I agree that `mov` should work, especially given that only the least significant bit is used in the variable. — Jester, Apr 19 '16 at 23:30
I suppose using XCHG for the unlock gives `spin_unlock` a return value, 1 for success and 0 for an error because lock wasn't held. — Ross Ridge, Apr 19 '16 at 23:41
The problem is not actually atomicity - ordinary aligned 32-bit stores are always atomic on x86 - but *order*. `lock`ed atomics (including the implicitly `lock`ed `xchg`) have total order on x86, while ordinary stores only have release consistency. Of course, release semantics are enough for a spinlock, provided the acquire is done with a `lock`ed atomic. — EOF, Apr 20 '16 at 00:30
You want other threads that might be spinning on the same lock to see the update as soon as possible. MOV isn't good enough for that. See http://stackoverflow.com/questions/19652824/why-can-memorybarrier-be-implemented-as-a-call-to-xchg — Hans Passant, Apr 20 '16 at 13:38
@HansPassant I don't see anything in that question or the answers to it supporting this dubious claim. — EOF, Apr 20 '16 at 16:43
Is spinning on `xchg` ideal? With counting locks it's *much* better to spin on just a load, and only try taking the lock if you see it become unlocked. Spinning on `xchg` will potentially delay the unlocker's `xchg` from happening. If you don't write to the lock at all while it's locked, the core that owns the lock will still own the cache line when it tries to unlock, right? — Peter Cordes, Apr 21 '16 at 00:10
@PeterCordes will XCHGing 1 by 1 ( = no change at all in memory) change the cache line ownership ? — Tommylee2k, Apr 21 '16 at 13:19
@Tommylee2k: hmm, good question. I think so, [since the docs say a `lock`ed load is always followed by a locked store](http://stackoverflow.com/questions/36624881/why-is-integer-assignment-on-a-naturally-aligned-variable-atomic/36685056#36685056) as far as externally-visible behaviour. But I think that optimization would be possible, as long as the memory-barrier effect still happened. (e.g. `MFENCE` does it without a locked bus cycle). Might be worth testing with an experiment if you have the time. Can two threads can run at un-contended speed running `xchg [mem],eax` when `[mem]=eax`? — Peter Cordes, Apr 21 '16 at 13:27

score 4 · Answer 1 · edited May 23 '17 at 12:08

The unlock does need to have release semantics to properly protect the critical section. But it doesn't need sequential-consistency. Atomicity isn't really the issue (see below).

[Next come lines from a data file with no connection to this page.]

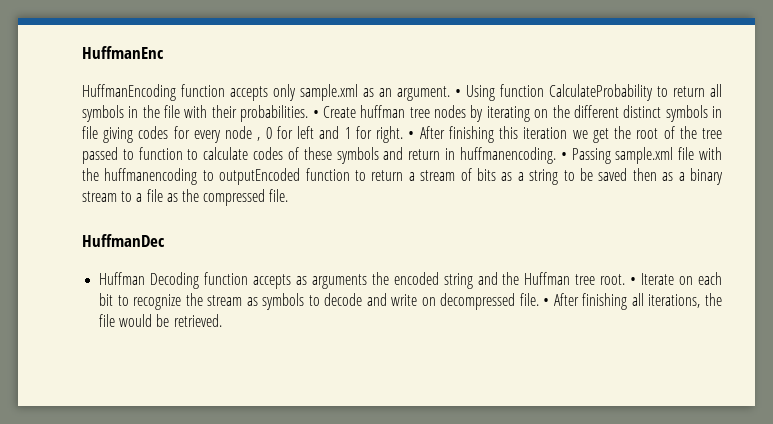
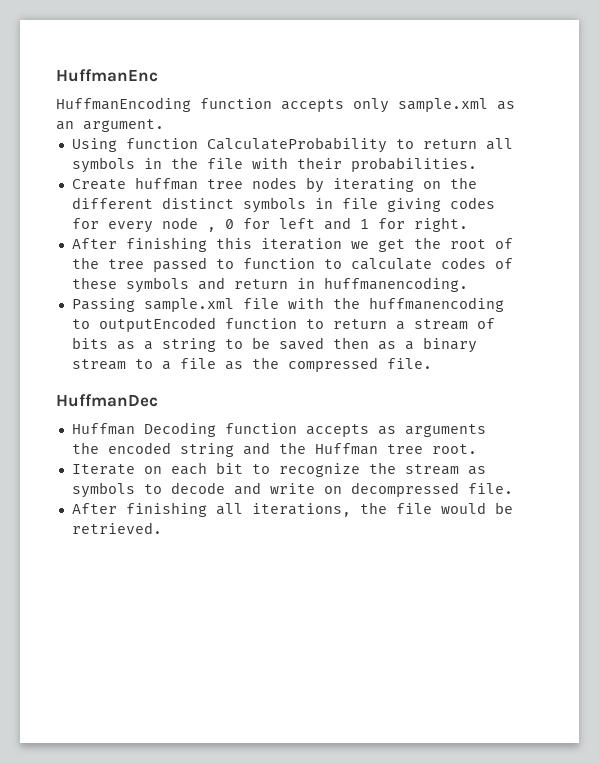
- HuffmanEncoding function accepts only sample.xml as an argument. • Using function CalculateProbability to return all symbols in the file with their probabilities. • Create huffman tree nodes by iterating on the different distinct symbols in file giving codes for every node , 0 for left and 1 for right. • After finishing this iteration we get the root of the tree passed to function to calculate codes of these symbols and return in huffmanencoding. • Passing sample.xml file with the huffmanencoding to outputEncoded function to return a stream of bits as a string to be saved then as a binary stream to a file as the compressed file.
+ HuffmanEncoding function accepts only sample.xml as an argument.
+ Using function CalculateProbability to return all symbols in the file with their probabilities.
+ Create huffman tree nodes by iterating on the different distinct symbols in file giving codes for every node , 0 for left and 1 for right.
+ After finishing this iteration we get the root of the tree passed to function to calculate codes of these symbols and return in huffmanencoding.
+ Passing sample.xml file with the huffmanencoding to outputEncoded function to return a stream of bits as a string to be saved then as a binary stream to a file as the compressed file.
- Huffman Decoding function accepts as arguments the encoded string and the Huffman tree root. • Iterate on each bit to recognize the stream as symbols to decode and write on decompressed file. • After finishing all iterations, the file would be retrieved.
+ Huffman Decoding function accepts as arguments the encoded string and the Huffman tree root.
+ Iterate on each bit to recognize the stream as symbols to decode and write on decompressed file.
+ After finishing all iterations, the file would be retrieved.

So yes, on x86 a simple store is safe, and glibc's pthread_spin_unlock does so::

    movl    $1, (%rdi)
    xorl    %eax, %eax
    retq

See also a simple but maybe usable x86 spinlock implementation I wrote in this answer, using a read-only spin loop with a pause instruction.

Possibly this code was adapted from a bit-field version.

Unlocking with btr to zero one flag in a bitfield isn't safe, because it's a non-atomic read-modify-write of the containing byte (or the containing naturally-aligned 4 byte dword or 2 byte word).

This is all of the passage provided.